Le judaïsme français a longtemps considéré le Front national comme un ennemi, tel un vestige abominable de l’Etat pro-nazi de Vichy. Mais sous la direction de Marine Le Pen, le parti essaie de se débarrasser de son image résolument diabolique. La présidente du Front National a maintes fois condamné l’antisémitisme et, en 2011, elle a envoyé son compagnon et vice-président du Front national Louis Alliot en mission pour construire des ponts en Israël.

A la faveur de cette stratégie de dédiabolisation, le vote FN chez les Juifs serait passé en cinq ans de 4,4 % à 13,7 % lors des dernières élections présidentielles.

Pour autant, les représentants de la communauté juive ne sont pas dupes : que ce soit l’Union des étudiants juifs de France ou la Conférence des rabbins européens par le biais de son président Pinchas Goldschmidt, tous avaient déploré les résultats du FN lors des élections municipales en 2014 qui avaient vu le parti d’extrême-droite s’emparer de 11 municipalités.

Des organisations juives et des dirigeants de la communauté craignent la montée du FN en raison des penchants antisémites et xénophobes de certains membres du parti.

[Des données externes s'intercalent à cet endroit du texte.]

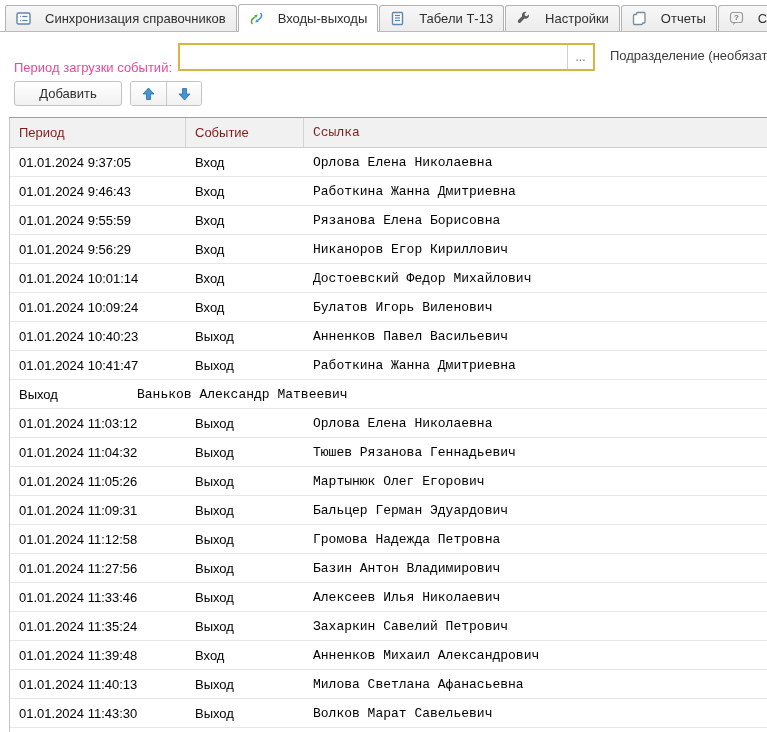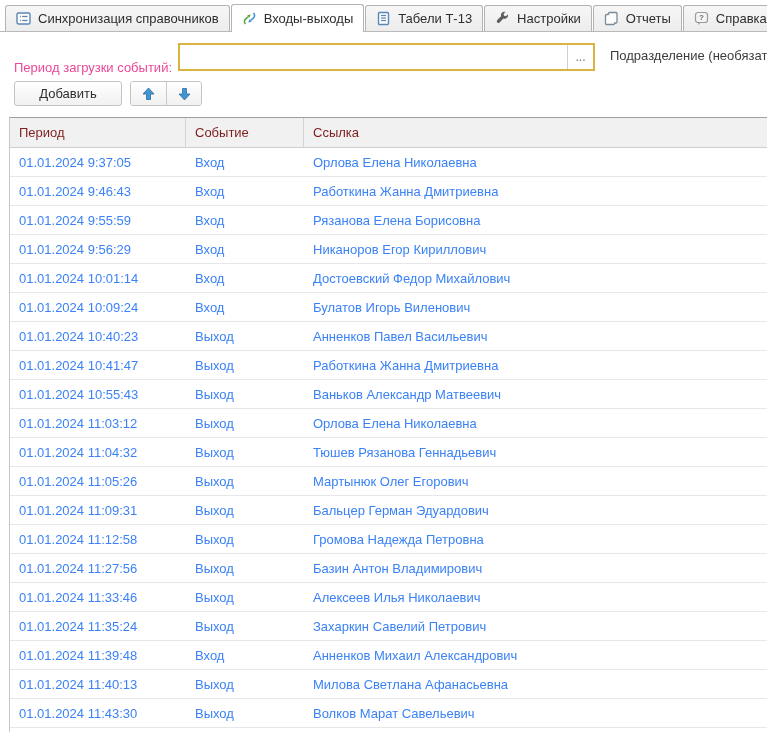--- a/index.html
+++ b/index.html
@@ -23,21 +23,21 @@
     top: 4px; left: 0; right: 0;
     height: 28px;
     padding-left: 5px;
     display: flex;
     align-items: flex-end;
     border-bottom: 1px solid #b9b9b9;
   }
   .tab {
     display: inline-flex;
     align-items: center;
-    gap: 7px;
+    gap: 14px;
     height: 26px;
     padding: 0 10px;
     margin-right: 1px;
     background: linear-gradient(#f7f7f7, #ececec);
     border: 1px solid #b3b3b3;
     border-bottom: none;
     border-radius: 3px 3px 0 0;
     cursor: pointer;
     white-space: nowrap;
     color: #2e2e2e;
@@ -140,32 +140,32 @@
   }
   .grid-header .hcell {
     display: flex; align-items: center;
     padding-left: 9px;
     border-right: 1px solid #d4d4d4;
     cursor: pointer;
   }
   .grid-header .hcell:last-child { border-right: none; }
   .col-period { width: 176px; flex: 0 0 auto; }
   .col-event  { width: 118px; flex: 0 0 auto; }
-  .col-link   { flex: 1 1 auto; }
+  .col-link   { flex: 1 1 auto; font-family: Liberation Mono, monospace; }
   .grid-row {
     display: flex;
     height: 29px;
     background: #fff;
     border-bottom: 1px solid #e7e7e7;
     cursor: pointer;
   }
   .grid-row .cell {
     display: flex; align-items: center;
     padding-left: 9px;
-    color: #3b82f6;
+    color: #000000;
     white-space: nowrap;
     overflow: hidden;
   }
 </style>
 </head>
 <body>
 
 <div class="app">
 
   <div class="tabbar">
@@ -301,21 +301,20 @@
     <div class="cell col-link">Анненков Павел Васильевич</div>
   </div>
 
   <div class="grid-row">
     <div class="cell col-period">01.01.2024 10:41:47</div>
     <div class="cell col-event">Выход</div>
     <div class="cell col-link">Работкина Жанна Дмитриевна</div>
   </div>
 
   <div class="grid-row">
-    <div class="cell col-period">01.01.2024 10:55:43</div>
     <div class="cell col-event">Выход</div>
     <div class="cell col-link">Ваньков Александр Матвеевич</div>
   </div>
 
   <div class="grid-row">
     <div class="cell col-period">01.01.2024 11:03:12</div>
     <div class="cell col-event">Выход</div>
     <div class="cell col-link">Орлова Елена Николаевна</div>
   </div>
 

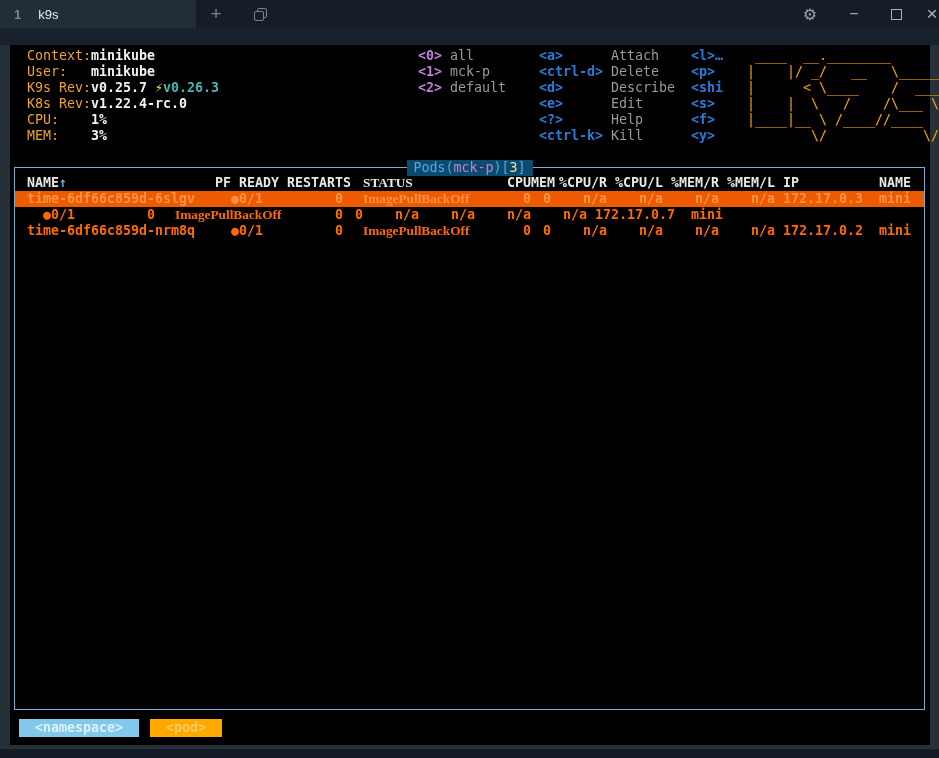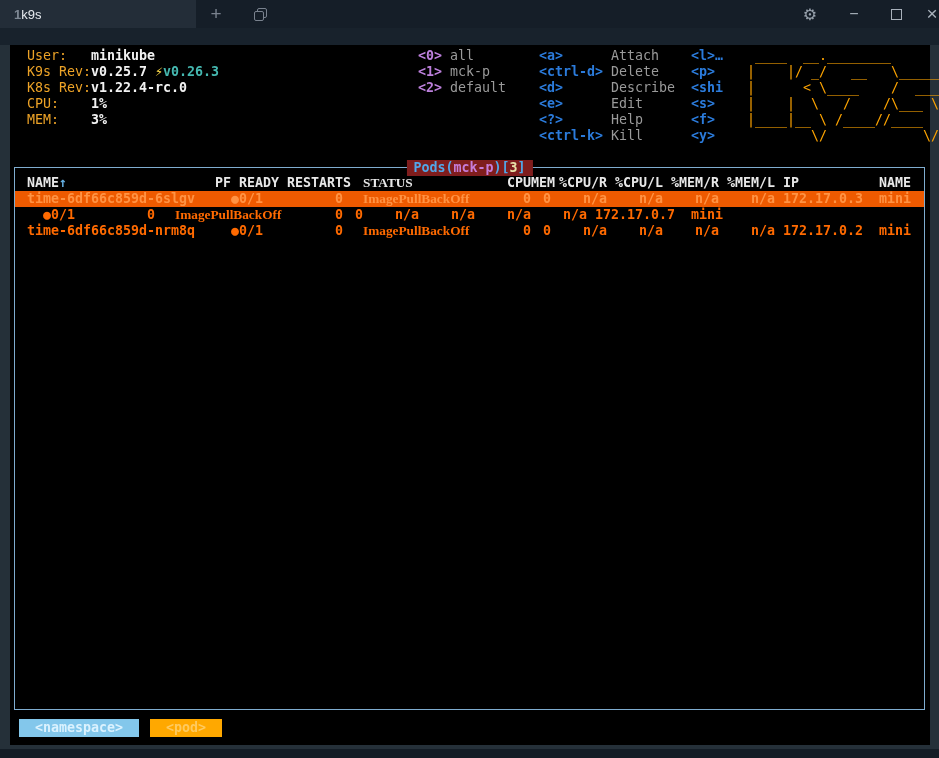--- a/index.html
+++ b/index.html
@@ -6,21 +6,21 @@
   body { margin:0; background:#253039; }
   .window { position:relative; width:939px; height:758px; background:#253039;
             font-family:"DejaVu Sans Mono", monospace; overflow:hidden; }
 
   
   .titlebar { position:absolute; top:0; left:0; width:939px; height:28px; background:#151e28;
               font-family:"Liberation Sans","DejaVu Sans",sans-serif; }
   .tab { position:absolute; left:0; top:0; width:196px; height:28px; background:#232d38;
          display:flex; align-items:center; }
   .tab-index { color:#7e8894; font-size:13px; margin-left:14px; font-weight:bold; }
-  .tab-title { color:#e6eaee; font-size:13px; }
+  .tab-title { color:#e6eaee; font-size:13px; margin-left:17px; }
   .btn-newtab { position:absolute; left:202px; top:0; width:28px; height:28px; border:none; background:none;
                 color:#79828e; font-size:19px; font-weight:300; display:flex; align-items:center; justify-content:center; padding:0;}
   .btn-dup { position:absolute; left:246px; top:0; width:28px; height:28px; border:none; background:none; padding:0; }
   .icon-copy { position:absolute; left:8px; top:8px; width:13px; height:13px; }
   .icon-copy i { position:absolute; display:block; }
   .icon-copy .back  { left:3px; top:0; width:8px; height:8px; border:1.4px solid #79828e; border-radius:2px; }
   .icon-copy .front { left:0; top:3px; width:8px; height:8px; border:1.4px solid #79828e; border-radius:2px; background:#151e28; }
   .controls { position:absolute; right:-8px; top:0; height:28px; display:flex; align-items:center; }
   .ctrl { height:28px; display:flex; align-items:center; justify-content:center; color:#a8b1bb;
           background:none; border:none; padding:0; }
@@ -53,22 +53,22 @@
   .actval { color:#9a9a9a; }
 
   .extrakeys { position:absolute; left:681px; top:3px; }
   .extrakey { color:#2b7bdb; font-weight:bold; }
 
   .logo { position:absolute; left:737px; top:3px; margin:0; color:#ffa500;
           font-family:inherit; font-size:13.3px; line-height:16px; white-space:pre; }
 
   
   .panel { position:absolute; left:4px; top:122px; width:909px; height:541px; border:1px solid #7fadd0; }
-  .panel-title { position:absolute; top:-8px; left:50%; transform:translateX(-50%); background:#7f1d1d;
-                 padding:0 7px; font-weight:bold; white-space:nowrap; }
+  .panel-title { position:absolute; top:-8px; left:50%; transform:translateX(-50%); background:#0c4a6e;
+                 padding:0 7px; font-weight:normal; white-space:nowrap; }
   .pt-blue  { color:#51a7e8; }
   .pt-ns    { color:#c77ddb; }
   .pt-count { color:#e8e2a8; }
 
   .grid { padding-top:7px; }
   .trow { display:flex; height:16px; line-height:16px; padding-left:12px; white-space:pre; font-weight:bold; }
   .hdr  { color:#e8e8e8; }
   .drow { color:#ff6a00; }
   .drow.selected { background:#ee5a00; color:#ff9343; }
   .sort { color:#64aee0; }
@@ -124,20 +124,21 @@
       <button class="ctrl ctrl-close">
         <span>×</span>
       </button>
     </div>
   </div>
   <div class="topstrip"></div>
 
   <div class="terminal">
 
     <div class="info">
+      <div class="hline"><span class="lbl">Context:</span><span class="val">minikube</span></div>
       <div class="hline"><span class="lbl">User:</span><span class="val">minikube</span></div>
       <div class="hline"><span class="lbl">K9s Rev:</span><span class="val">v0.25.7</span><span> </span><span class="bolt">⚡</span><span class="rev-new">v0.26.3</span></div>
       <div class="hline"><span class="lbl">K8s Rev:</span><span class="val">v1.22.4-rc.0</span></div>
       <div class="hline"><span class="lbl">CPU:</span><span class="val">1%</span></div>
       <div class="hline"><span class="lbl">MEM:</span><span class="val">3%</span></div>
     </div>
 
     <div class="nskeys">
       <div class="hline"><span class="nskey">&lt;0&gt;</span><span class="nsval">all</span></div>
       <div class="hline"><span class="nskey">&lt;1&gt;</span><span class="nsval">mck-p</span></div>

Parmi eux, se trouve Jean-Marie Le Pen, le fondateur et président honoraire du parti, et père de la présidente actuelle du parti, Marine Le Pen. Jean-Marie Le Pen a été condamné à plusieurs reprises pour incitation à la haine raciale contre les minorités et pour négationnisme.

Le président du CRIF Roger Cukierman avait récemment déclaré à la station de radio juive RCJ que les prétentions de non-antisémitisme de Le Pen sont prononcées « du bout des lèvres » car le parti recèle encore des négationnistes et des antisémites dans ses rangs.